I don’t expect that we will be able to downsize. I will be relieved if we can avoid supersizing our new home to contain all the stuff that my wife would like to retain. I would encourage my readers, especially young couples that life does not consist in an abundance of possessions. What is really important can’t be weighed or measured. Those things are held in your heart or your arms.
Luke 12: (NIV)
13 Someone in the crowd said to him, “Teacher, tell my brother to divide the inheritance with me.”
14 Jesus replied, “Man, who appointed me a judge or an arbiter between you?” 15 Then he said to them, “Watch out! Be on your guard against all kinds of greed; life does not consist in an abundance of possessions.”
16 And he told them this parable: “The ground of a certain rich man yielded an abundant harvest. 17 He thought to himself, ‘What shall I do? I have no place to store my crops.’
18 “Then he said, ‘This is what I’ll do.
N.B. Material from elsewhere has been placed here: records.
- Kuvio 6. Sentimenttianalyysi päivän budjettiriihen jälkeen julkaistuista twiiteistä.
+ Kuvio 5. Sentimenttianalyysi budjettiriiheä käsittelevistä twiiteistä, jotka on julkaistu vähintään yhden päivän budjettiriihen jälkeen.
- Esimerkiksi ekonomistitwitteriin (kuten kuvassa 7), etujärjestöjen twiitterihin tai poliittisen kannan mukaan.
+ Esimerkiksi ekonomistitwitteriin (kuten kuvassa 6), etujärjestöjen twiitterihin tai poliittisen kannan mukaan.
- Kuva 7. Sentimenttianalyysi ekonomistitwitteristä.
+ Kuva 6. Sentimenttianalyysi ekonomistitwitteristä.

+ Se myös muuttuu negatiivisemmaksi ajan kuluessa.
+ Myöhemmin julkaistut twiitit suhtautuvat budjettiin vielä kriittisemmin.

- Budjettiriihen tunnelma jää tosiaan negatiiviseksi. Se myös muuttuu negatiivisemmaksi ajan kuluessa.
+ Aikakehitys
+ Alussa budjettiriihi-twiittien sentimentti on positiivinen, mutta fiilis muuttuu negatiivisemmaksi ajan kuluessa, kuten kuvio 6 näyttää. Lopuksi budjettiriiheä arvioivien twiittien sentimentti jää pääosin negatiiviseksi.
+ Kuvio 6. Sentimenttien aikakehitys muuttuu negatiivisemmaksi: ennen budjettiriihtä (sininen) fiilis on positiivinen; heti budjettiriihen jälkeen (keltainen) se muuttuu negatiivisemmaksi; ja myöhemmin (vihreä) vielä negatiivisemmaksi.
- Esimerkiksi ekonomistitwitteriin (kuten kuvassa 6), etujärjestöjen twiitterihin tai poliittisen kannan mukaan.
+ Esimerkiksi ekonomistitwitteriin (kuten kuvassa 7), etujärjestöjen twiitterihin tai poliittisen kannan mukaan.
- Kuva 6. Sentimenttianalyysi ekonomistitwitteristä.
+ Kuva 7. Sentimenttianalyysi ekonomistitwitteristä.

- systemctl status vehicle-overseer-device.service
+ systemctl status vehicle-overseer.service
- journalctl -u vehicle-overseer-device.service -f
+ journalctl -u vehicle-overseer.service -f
I will tear down my barns and build bigger ones, and there I will store my surplus grain. 19 And I’ll say to myself, “You have plenty of grain laid up for many years. Take life easy; eat, drink and be merry.”
20 “But God said to him, ‘You fool! This very night your life will be demanded from you. Then who will get what you have prepared for yourself?’
21 “This is how it will be with whoever stores up things for themselves but is not rich toward God.”